Monday October 2, 2006

Dying While Black

Two generations of blacks have seen the number of their neighborhood hospitals decrease by nearly 90 percent, and 90,000 fewer blacks than whites would die each year if they had the same death rate, according to Dying While Black, a book by a University of Dayton health care and race law expert due out in October.

Two generations of blacks have seen the number of their neighborhood hospitals decrease by nearly 90 percent, and 90,000 fewer blacks than whites would die each year if they had the same death rate, according to Dying While Black, a book by a University of Dayton health care and race law expert due out in October.

"Unhealthy people living in unhealthy situations - not having suitable access to a hospital or other health care or facing discrimination and racism - perpetuates poor health from generation to generation," Vernellia Randall said. "If experts believe child abuse is generational, why can't we believe it for health care?"

Randall, one of two Americans invited to discuss health issues with the United Nations' working group of experts on people of African descent, said African-Americans lag on nearly every health indicator, including life expectancy, death rates, infant mortality, low birth-weight rates and disease rates.

"We have shorter lives. We are quite literally dying from being black," Randall, a former registered nurse, told the Akron Beacon Journal.

Randall's recommendations include increasing the number of health care facilities and providers in minority neighborhoods, removing dump sites and providing incentives to change behavior as ways to improve minority health. She said institutions need to make changes rather than individual health care workers.

"Educating doctors and other health care workers is not the problem," said Randall, who is frequently quoted in the national media about health care and race law. "We need to make changes to institutions that intentionally or unintentionally set policies and procedures that have the effect of discriminating against blacks. If certain changes are made, it will not just help blacks but all minorities."

Because few discrimination suits are brought forth, the health care industry has no broad-based policies to eliminate racial discrimination, Randall said. She advocates adopting new civil rights laws to help eliminate disparities.

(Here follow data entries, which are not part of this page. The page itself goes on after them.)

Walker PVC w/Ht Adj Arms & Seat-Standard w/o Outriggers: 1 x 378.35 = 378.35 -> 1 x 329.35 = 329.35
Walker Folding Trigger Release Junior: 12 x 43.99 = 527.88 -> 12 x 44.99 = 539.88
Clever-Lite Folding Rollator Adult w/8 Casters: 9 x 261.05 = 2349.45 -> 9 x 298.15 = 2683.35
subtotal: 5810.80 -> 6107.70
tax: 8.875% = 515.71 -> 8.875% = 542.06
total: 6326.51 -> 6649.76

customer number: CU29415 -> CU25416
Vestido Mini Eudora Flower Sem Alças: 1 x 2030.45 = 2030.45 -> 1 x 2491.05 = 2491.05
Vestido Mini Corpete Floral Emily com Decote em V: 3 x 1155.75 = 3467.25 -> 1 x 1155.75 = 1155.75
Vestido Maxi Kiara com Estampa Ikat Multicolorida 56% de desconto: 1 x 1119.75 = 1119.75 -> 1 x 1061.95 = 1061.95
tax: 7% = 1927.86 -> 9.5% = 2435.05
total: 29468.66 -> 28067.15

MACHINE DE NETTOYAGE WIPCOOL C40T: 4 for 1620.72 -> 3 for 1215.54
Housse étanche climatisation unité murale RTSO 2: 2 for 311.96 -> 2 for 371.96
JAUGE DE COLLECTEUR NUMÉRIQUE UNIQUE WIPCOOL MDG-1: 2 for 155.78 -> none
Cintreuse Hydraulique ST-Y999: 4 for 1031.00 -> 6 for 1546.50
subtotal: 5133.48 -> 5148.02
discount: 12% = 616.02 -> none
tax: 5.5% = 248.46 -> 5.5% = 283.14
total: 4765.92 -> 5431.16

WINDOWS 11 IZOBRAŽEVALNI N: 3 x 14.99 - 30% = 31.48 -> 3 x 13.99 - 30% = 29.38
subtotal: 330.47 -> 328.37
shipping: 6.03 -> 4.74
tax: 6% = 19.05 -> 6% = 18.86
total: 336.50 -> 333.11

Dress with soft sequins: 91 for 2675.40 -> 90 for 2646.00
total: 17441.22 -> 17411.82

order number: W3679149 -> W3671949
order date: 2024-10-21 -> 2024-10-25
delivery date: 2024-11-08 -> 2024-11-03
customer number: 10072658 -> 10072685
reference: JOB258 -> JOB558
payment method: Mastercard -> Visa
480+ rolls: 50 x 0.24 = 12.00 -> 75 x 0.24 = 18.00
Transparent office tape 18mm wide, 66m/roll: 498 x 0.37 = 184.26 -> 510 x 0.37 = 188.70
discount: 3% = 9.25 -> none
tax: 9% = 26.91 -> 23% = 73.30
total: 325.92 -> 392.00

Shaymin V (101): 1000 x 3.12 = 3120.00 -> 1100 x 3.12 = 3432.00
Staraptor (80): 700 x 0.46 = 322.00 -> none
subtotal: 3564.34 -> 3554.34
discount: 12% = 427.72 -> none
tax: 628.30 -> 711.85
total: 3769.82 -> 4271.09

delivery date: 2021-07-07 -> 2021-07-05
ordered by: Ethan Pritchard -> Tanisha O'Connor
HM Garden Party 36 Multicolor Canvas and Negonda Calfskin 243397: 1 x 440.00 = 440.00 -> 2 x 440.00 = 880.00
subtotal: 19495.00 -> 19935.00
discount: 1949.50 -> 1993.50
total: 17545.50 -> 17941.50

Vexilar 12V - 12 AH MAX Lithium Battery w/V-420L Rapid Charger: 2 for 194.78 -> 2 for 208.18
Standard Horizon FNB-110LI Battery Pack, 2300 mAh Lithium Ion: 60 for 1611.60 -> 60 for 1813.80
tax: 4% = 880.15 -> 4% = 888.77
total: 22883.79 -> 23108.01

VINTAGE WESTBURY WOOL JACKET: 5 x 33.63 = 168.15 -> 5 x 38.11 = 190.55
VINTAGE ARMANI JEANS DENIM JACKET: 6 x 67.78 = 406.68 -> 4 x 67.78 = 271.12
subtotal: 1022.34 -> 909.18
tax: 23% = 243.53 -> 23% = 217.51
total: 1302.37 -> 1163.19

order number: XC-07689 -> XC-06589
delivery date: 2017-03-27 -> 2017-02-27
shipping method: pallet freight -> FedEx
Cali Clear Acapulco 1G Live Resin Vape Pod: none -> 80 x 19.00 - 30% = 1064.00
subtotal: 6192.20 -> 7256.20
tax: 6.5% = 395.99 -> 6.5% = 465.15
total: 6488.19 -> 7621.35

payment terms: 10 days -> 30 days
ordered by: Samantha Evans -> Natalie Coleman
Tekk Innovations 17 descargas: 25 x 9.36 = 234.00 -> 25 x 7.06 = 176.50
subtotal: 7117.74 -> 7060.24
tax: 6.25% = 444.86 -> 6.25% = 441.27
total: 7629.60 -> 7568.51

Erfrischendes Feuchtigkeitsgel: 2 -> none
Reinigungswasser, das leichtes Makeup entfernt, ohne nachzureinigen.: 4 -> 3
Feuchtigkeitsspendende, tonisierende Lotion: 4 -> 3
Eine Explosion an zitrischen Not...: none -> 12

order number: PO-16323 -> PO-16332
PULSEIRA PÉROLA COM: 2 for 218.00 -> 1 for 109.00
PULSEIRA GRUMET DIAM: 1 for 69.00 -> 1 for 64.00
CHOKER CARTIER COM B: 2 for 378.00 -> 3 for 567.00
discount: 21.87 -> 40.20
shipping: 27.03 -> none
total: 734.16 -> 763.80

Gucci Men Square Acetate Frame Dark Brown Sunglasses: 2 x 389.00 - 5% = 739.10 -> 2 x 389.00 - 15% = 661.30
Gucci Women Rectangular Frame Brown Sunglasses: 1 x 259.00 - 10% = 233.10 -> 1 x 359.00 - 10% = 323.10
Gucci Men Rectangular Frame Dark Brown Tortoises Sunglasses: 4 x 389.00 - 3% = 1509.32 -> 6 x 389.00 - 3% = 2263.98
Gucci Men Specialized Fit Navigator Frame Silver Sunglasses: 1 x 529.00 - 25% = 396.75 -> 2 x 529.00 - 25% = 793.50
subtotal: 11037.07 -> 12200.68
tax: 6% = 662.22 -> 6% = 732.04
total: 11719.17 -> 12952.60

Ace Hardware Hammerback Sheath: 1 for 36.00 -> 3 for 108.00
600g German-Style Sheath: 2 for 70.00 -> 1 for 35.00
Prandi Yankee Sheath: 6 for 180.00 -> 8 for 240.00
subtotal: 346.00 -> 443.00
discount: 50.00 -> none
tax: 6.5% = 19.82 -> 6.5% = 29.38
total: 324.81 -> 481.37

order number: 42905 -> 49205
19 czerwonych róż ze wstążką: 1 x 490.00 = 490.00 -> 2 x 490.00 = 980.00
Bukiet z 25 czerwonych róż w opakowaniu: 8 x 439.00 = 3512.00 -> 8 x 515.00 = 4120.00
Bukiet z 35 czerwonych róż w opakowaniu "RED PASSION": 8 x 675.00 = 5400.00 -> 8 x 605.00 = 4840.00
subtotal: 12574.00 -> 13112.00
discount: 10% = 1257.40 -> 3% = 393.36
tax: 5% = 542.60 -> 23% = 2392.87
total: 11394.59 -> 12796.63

"We allow disparities to continue, because we're unwilling to do the things we need to do to address them," Randall told the Akron Beacon Journal. "(Society) wants to address them in an egalitarian way, as to say, 'See, it's not about race. It's about being poor.' Without focusing on race, the problem never will be fixed."

Randall will be taking a break from teaching this semester to discuss her book nationwide. She has speaking engagements Oct. 13 at a civil rights forum in Delaware; Oct. 20 at the National Lawyers' Guild in Austin, Texas; Oct. 31 at the Nebraska Minority Health Conference; and Nov. 4 at the Black Caucus of Health Workers of the American Public Health Association in Boston.

Stephanie Wildman, director of Santa Clara University's Center for Social Justice and Public Service, said Dying While Black is "essential reading for understanding how racial bias taints the delivery of health care in the United States. Professor Randall's analysis provides hope for correcting this injustice."